Edit tracking data
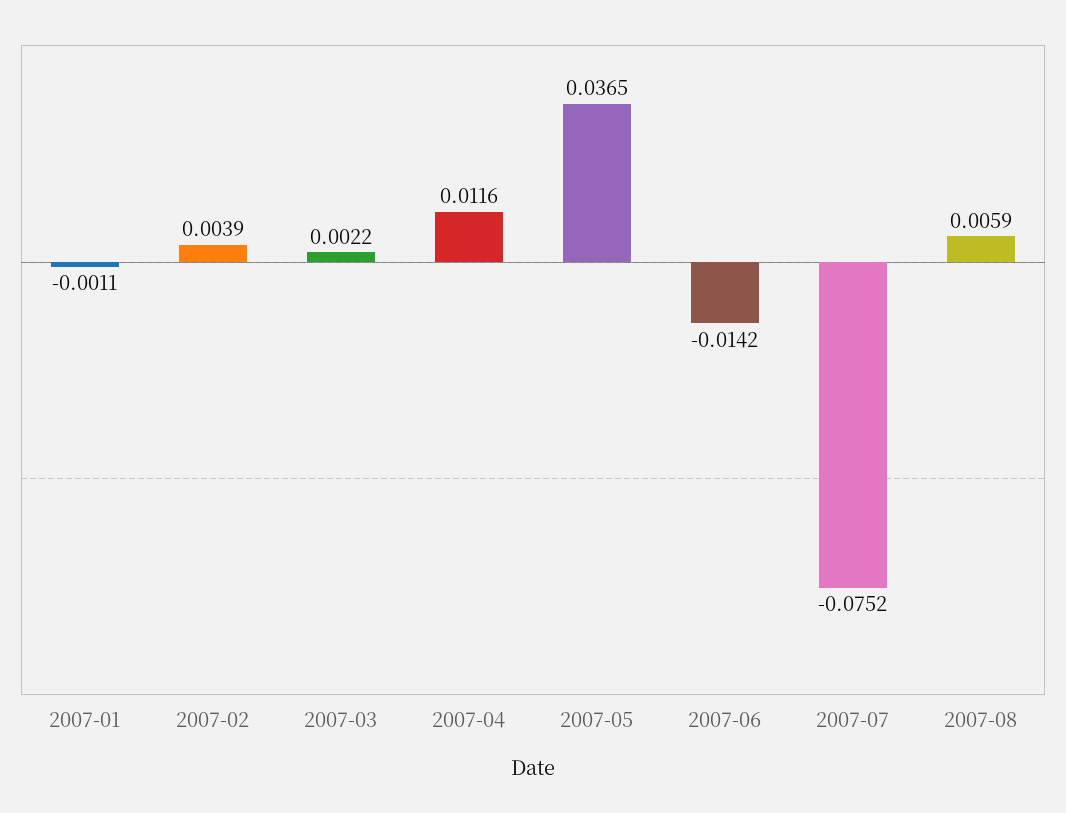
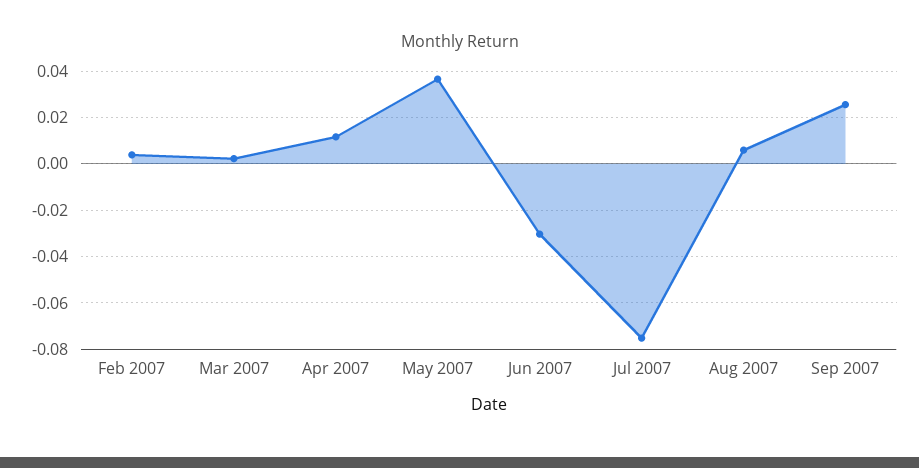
2007-01: -0.0011 -> none
2007-06: -0.0142 -> -0.03
Sep 2007: none -> 0.025

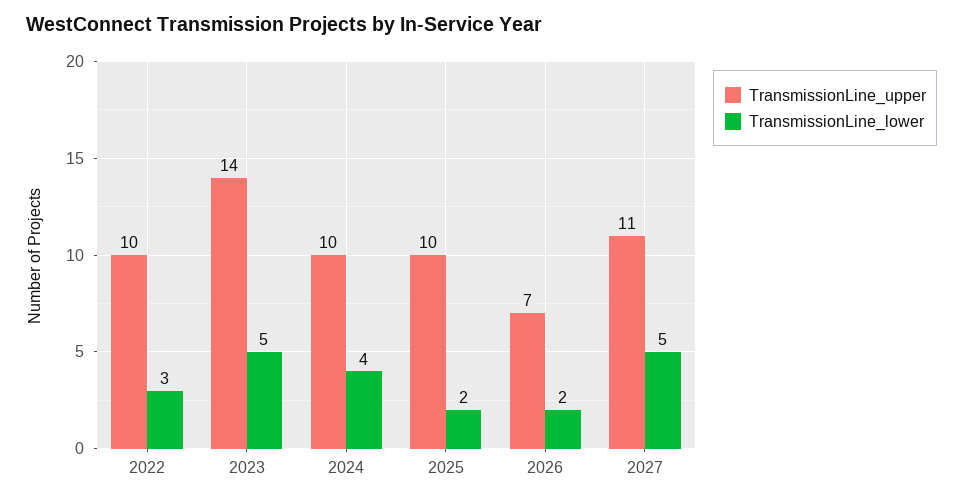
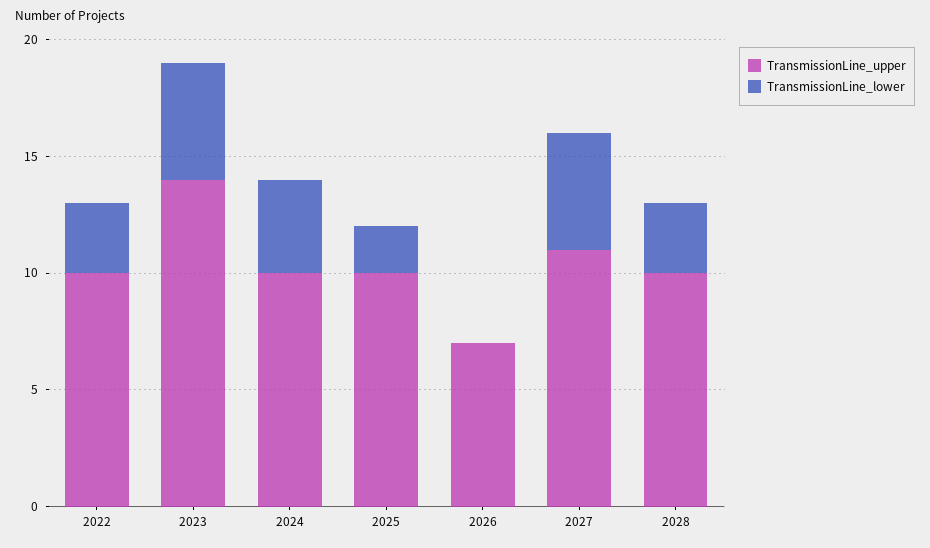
TransmissionLine_lower, 2026: 2 -> 0
TransmissionLine_upper, 2028: none -> 10
TransmissionLine_lower, 2028: none -> 3

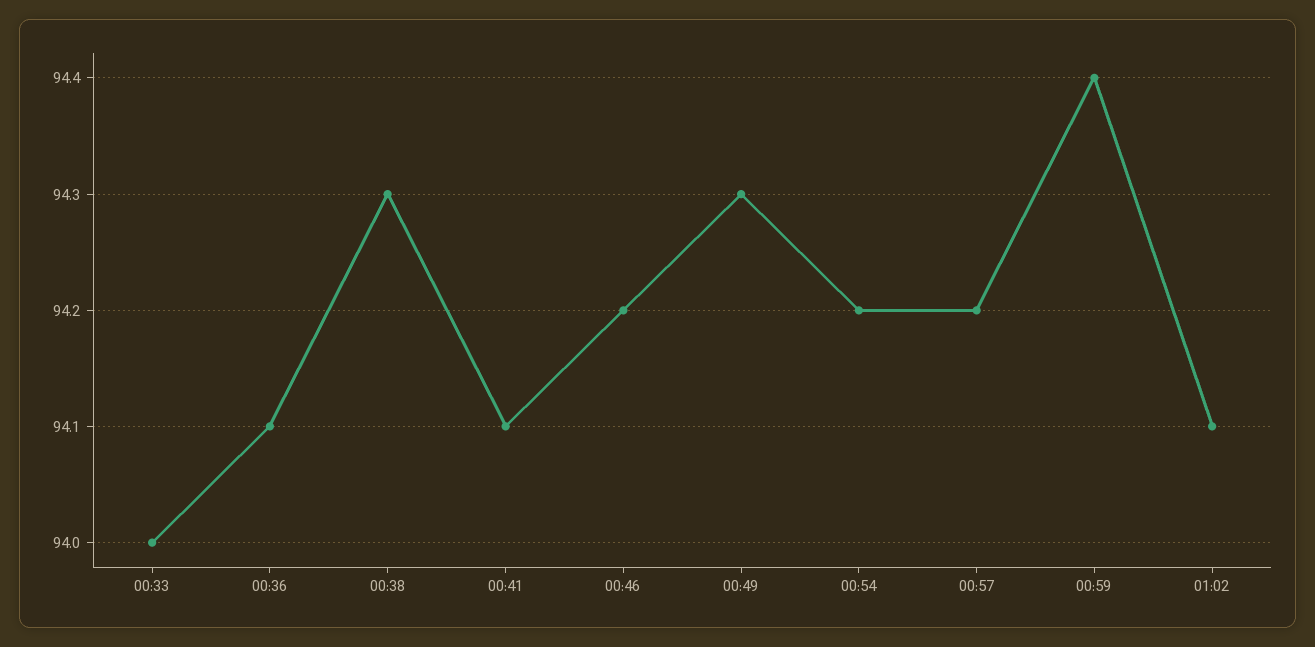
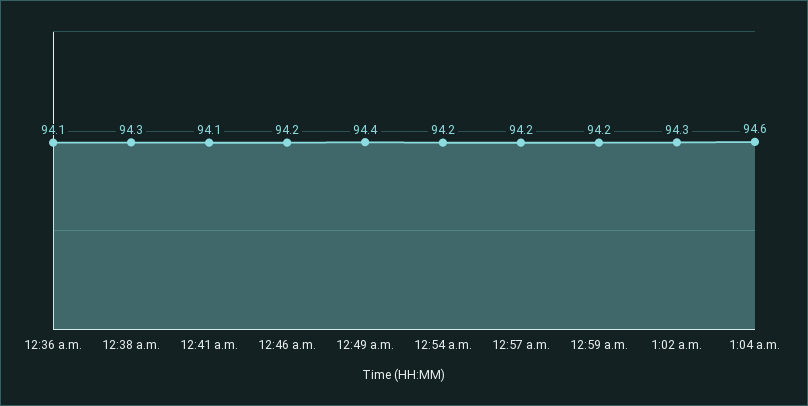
00:33: 94 -> none
00:49: 94.3 -> 94.4
00:59: 94.4 -> 94.2
01:02: 94.1 -> 94.3
1:04 a.m.: none -> 94.6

Directions for this task: Return all lines from the data that include the string "none".

Reply to the exercise:
2007-01: -0.0011 -> none
Sep 2007: none -> 0.025
TransmissionLine_upper, 2028: none -> 10
TransmissionLine_lower, 2028: none -> 3
00:33: 94 -> none
1:04 a.m.: none -> 94.6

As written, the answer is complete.